How Pharmacogenetic Testing is Revolutionising Adverse Drug Reaction Prevention

Are you tired of experiencing unpleasant side effects from medications? You’re not alone. Adverse drug reactions (ADR) affect up to 40% of patients undergoing pharmacological treatment, accounting for 15% of hospital spending in OECD countries [1]. But did you know that your genes could be the culprit behind these reactions?

Genetic factors play a crucial role in drug metabolism and can significantly impact how your body responds to medication. Variations in protein-coding genes can affect drug pharmacokinetics, making some people more susceptible to ADR than others. For example, if you carry a variation in the DPYD gene, you may be at risk for induced toxicity from fluoropyrimidine treatment, a chemotherapy drug used to treat colorectal, breast, and gastric cancers. This can result in severe treatment-related toxicity, including diarrhea, mucositis, and myelosuppression, and even a 1% chance of mortality.

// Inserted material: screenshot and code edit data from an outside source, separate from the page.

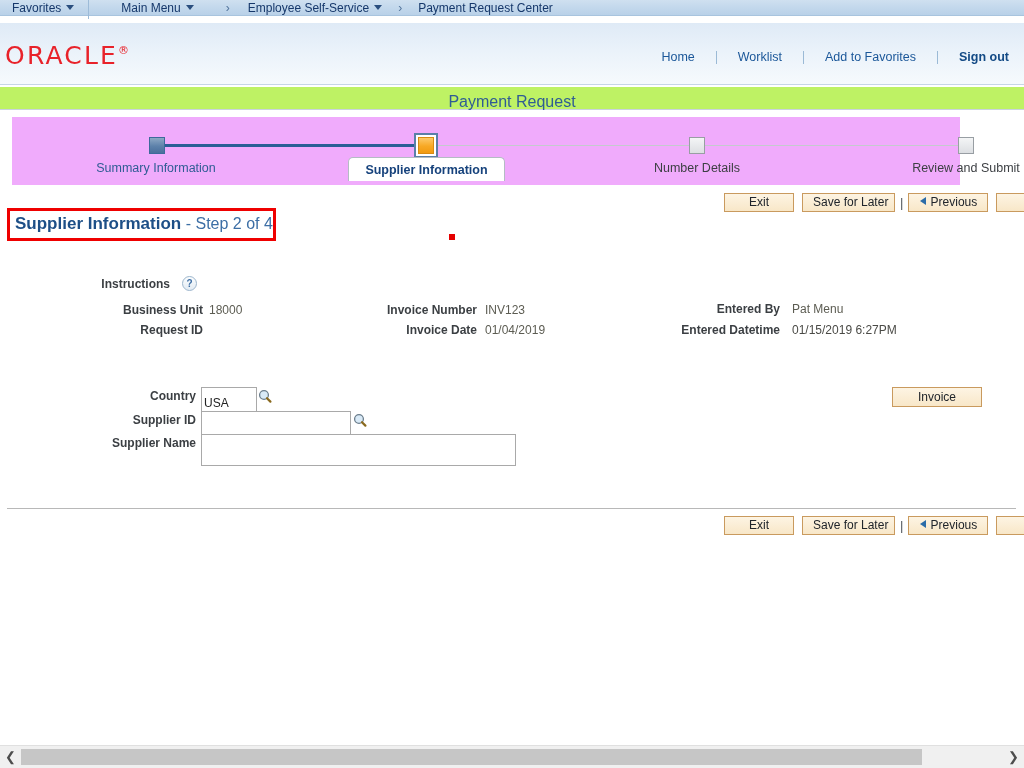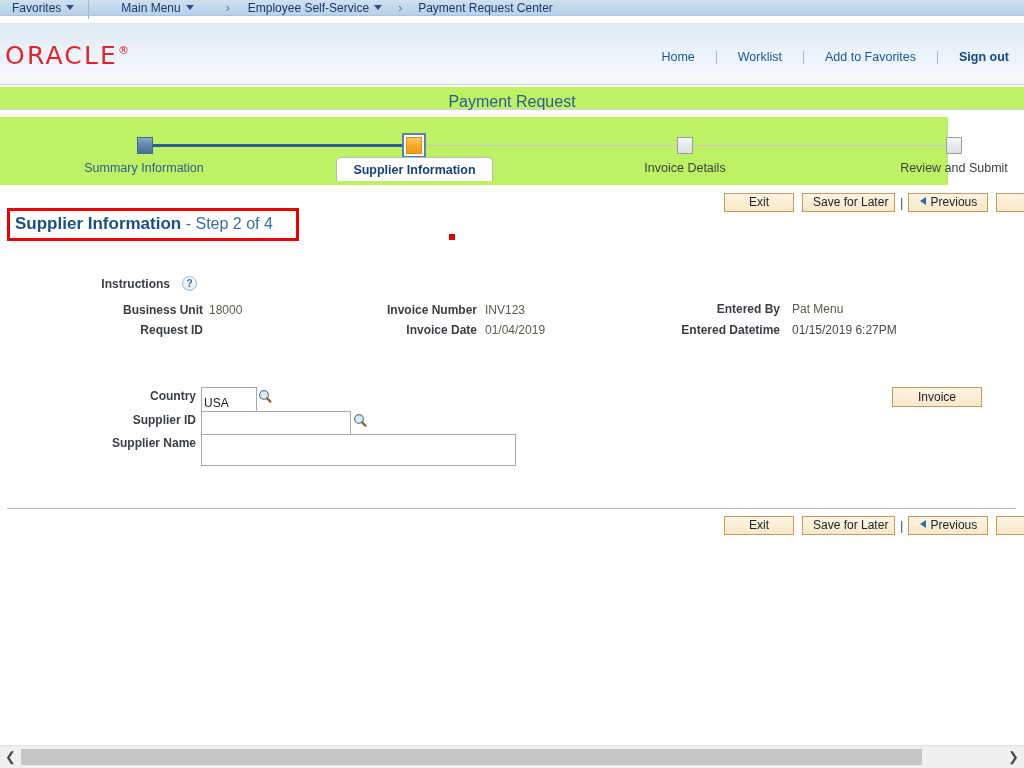"Summary Information" .trainbar { background: #bef264 -> #f0abfc; left: 0 -> 12px }
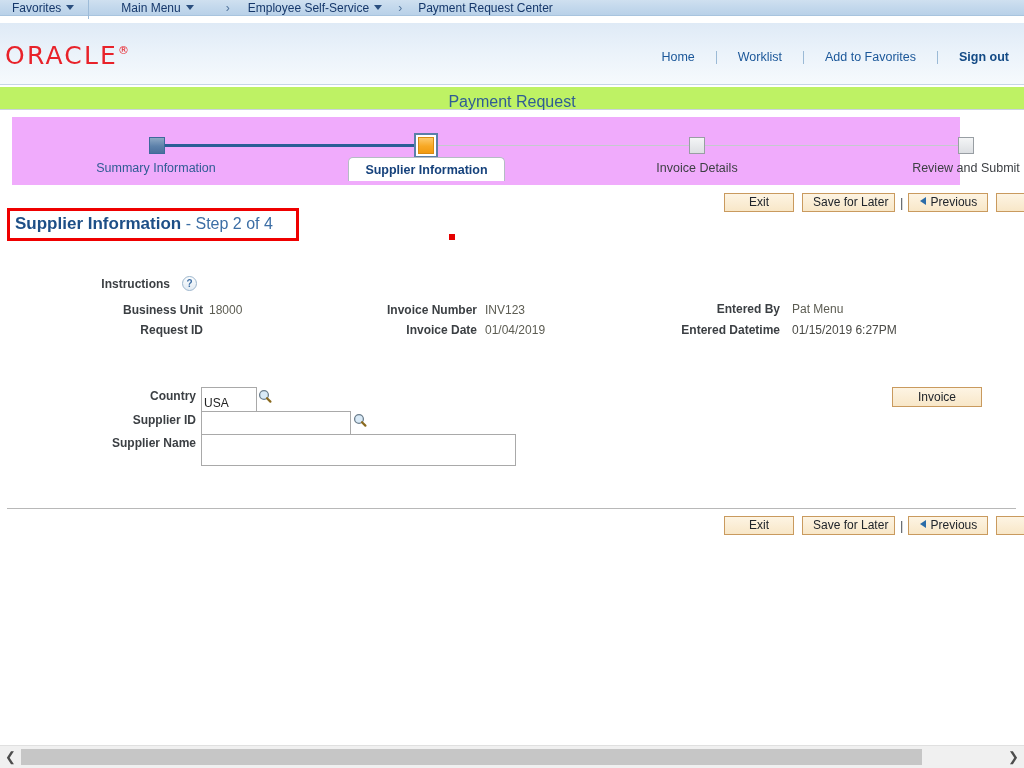"Invoice Details" div.step-label { text: Invoice -> Number }
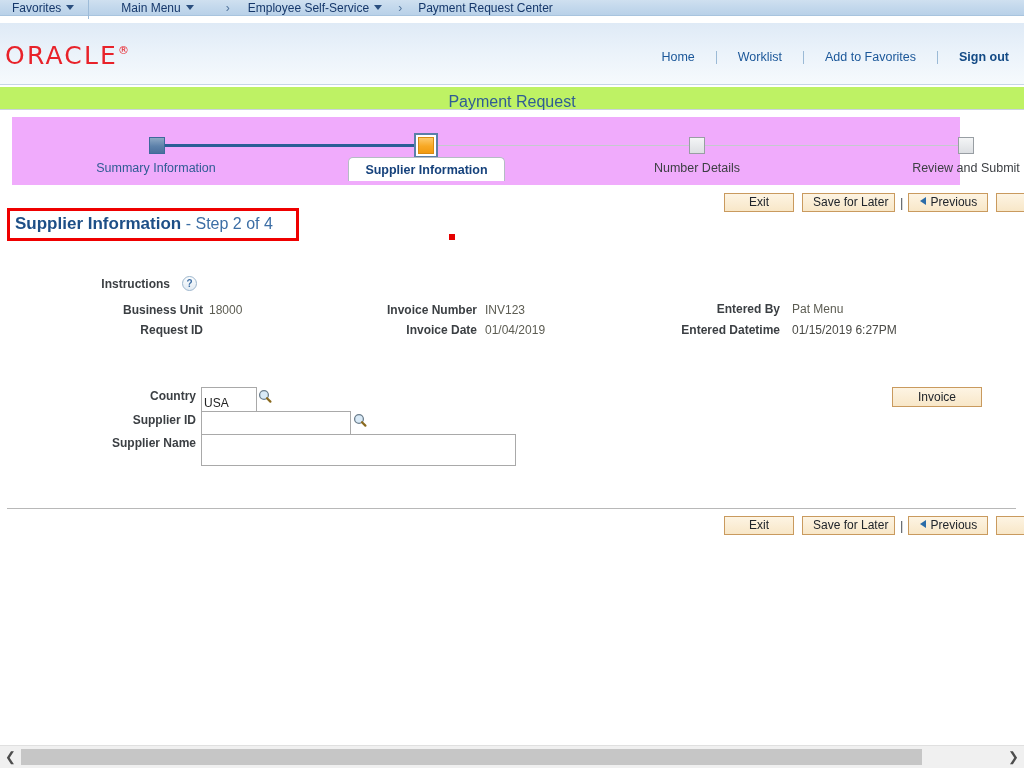"Supplier Information - Step 2" .step-heading { padding: 3px 23px 4px 5px -> 3px 0 4px 5px }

Thankfully, recent advancements in genetic sequencing have allowed hospitals to adopt genotype-guided prescribing strategies to prevent severe ADR. By identifying variations in genes like DPYD, clinicians can customize treatment dosage to reduce the risk of ADR and improve patient outcomes. This effective approach of customizing drug therapy through pharmacogenetic testing is not limited to fluoropyrimidine treatment alone. It has been successfully demonstrated in various drug-gene combinations, including abacavir, warfarin, thiopurine, and P2Y12 inhibitors [2,3].

A recent study involving almost 7,000 patients with various diseases evaluated the usefulness of pre-emptive testing for a panel of genetic variants associated with 39 drugs. Half of the participants were tested for 50 known variants in 12 genes, and if a variant associated with an adverse reaction was identified, their treatment plan was modified accordingly. The remaining half of the group did not undergo any genetic testing and continued with the prescribed drugs. Interestingly, the study revealed a 30 percent reduction in the frequency of adverse reactions among the tested group. This approach is more efficient than testing a patient for a single gene when prescribing a specific drug [4].

Pharmacogenetic testing has proven to be effective in customizing drug therapy and reducing the risk of ADR. By identifying genetic variations in patients, clinicians can personalize treatment plans and ensure that patients receive the right drug at the right dose. As genetic sequencing technology continues to advance, it is likely that pharmacogenetic testing will become more widespread and play an increasingly important role in clinical practice. So, don’t suffer in silence – talk to your doctor about pharmacogenetic testing and how it can help you avoid adverse drug reactions.

References
  1. Slawomirski, L., A. Auraaen, and N.S. Klazinga, The economics of patient safety: strengthening a value-based approach to reducing patient harm at national level. 2017.
  2. Henricks, L.M., et al., DPYD genotype-guided dose individualisation of fluoropyrimidine therapy in patients with cancer: a prospective safety analysis. The Lancet Oncology, 2018. 19(11): p. 1459-1467.
  3. Knikman, J.E., et al., Individualized dosing of fluoropyrimidine‐based chemotherapy to prevent severe fluoropyrimidine‐related toxicity: what are the options? Clinical Pharmacology & Therapeutics, 2021. 109(3): p. 591-604.
  4. Swen, J.J., et al., A 12-gene pharmacogenetic panel to prevent adverse drug reactions: an open-label, multicentre, controlled, cluster-randomised crossover implementation study. The Lancet, 2023. 401(10374): p. 347-356.